Infeksi vagina yang disebabkan oleh jamur, bakteri dan parasit sering terlihat pada wanita. Infeksi jamur lebih sering terjadi setelah penggunaan antibiotik jangka panjang, pada diabetes dan selama kehamilan. Infeksi jamur mengganggu lingkungan ideal vagina, mengurangi waktu kelangsungan hidup sperma dan merusak motilitasnya dengan menempel pada sperma. Saat ini, infeksi jamur dapat dengan mudah diobati dengan kelompok obat yang disebut antijamur (antijamur). Infeksi yang disebabkan oleh bakteri juga mencegah pembuahan dengan membatasi pergerakan sperma, seperti pada infeksi jamur. Mereka meningkatkan kemungkinan keguguran. Untuk alasan ini, sebelum memulai perawatan IVF, kami pasti membawa pasangan kami ke perawatan antibiotik jangka pendek. Infeksi lain yang menyebabkan kemandulan melalui penularan seksual pada wanita adalah infeksi klamidia. Infeksi klamidia dapat bermanifestasi dengan keluarnya cairan berwarna kuning, tidak berbau, nyeri saat berhubungan seksual, dan mungkin tidak menunjukkan gejala apa pun. Peradangan selama infeksi menyebabkan perlengketan pada tabung selama masa penyembuhan. Di sisi lain, infeksi yang disebabkan oleh bakteri yang disebut ureaplasma dan mycoplasma dapat menyebabkan keguguran.

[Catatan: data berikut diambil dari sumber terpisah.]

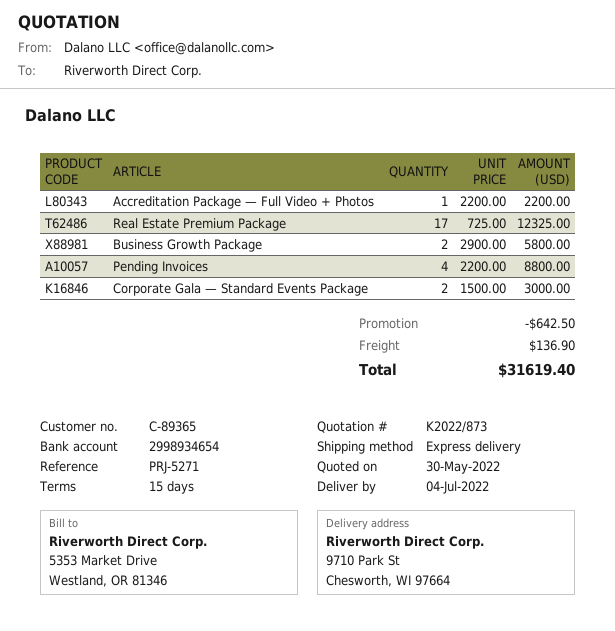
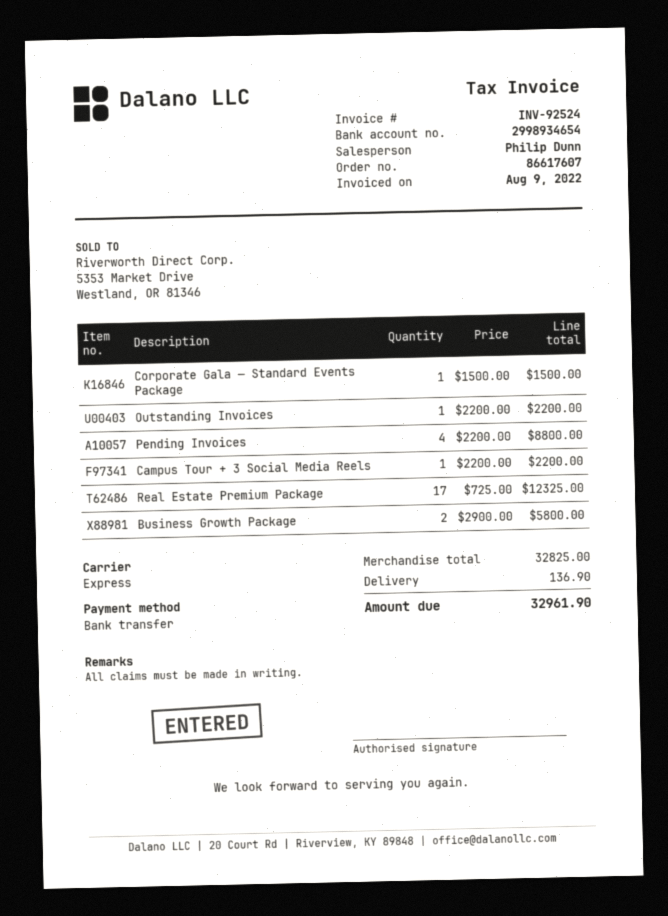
Accreditation Package — Full Video + Photos: 1 x 2200.00 = 2200.00 -> none
Corporate Gala — Standard Events Package: 2 x 1500.00 = 3000.00 -> 1 x 1500.00 = 1500.00
Outstanding Invoices: none -> 1 x 2200.00 = 2200.00
Campus Tour + 3 Social Media Reels: none -> 1 x 2200.00 = 2200.00
discount: 642.50 -> none
total: 31619.40 -> 32961.90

Apa yang harus dilakukan untuk menghindari infeksi ini?

Pemeriksaan rutin sangat penting, karena infeksi pada organ reproduksi mungkin tidak menimbulkan gejala apa pun. Selama pemeriksaan kontrol, sampel yang diambil dari vagina dapat dianalisis di laboratorium dan dapat dengan mudah diobati dengan antibiotik yang sesuai jika terjadi infeksi. Untuk mencegah infeksi tersebut, menjaga kebersihan tubuh, menggunakan celana dalam katun, serta menghindari pakaian ketat dan sintetis adalah beberapa tindakan pencegahan kecil yang bisa dilakukan. Hal terpenting yang tidak boleh dilupakan adalah ketika infeksi terdeteksi, tidak hanya wanita, tetapi juga pasangan harus dirawat bersama.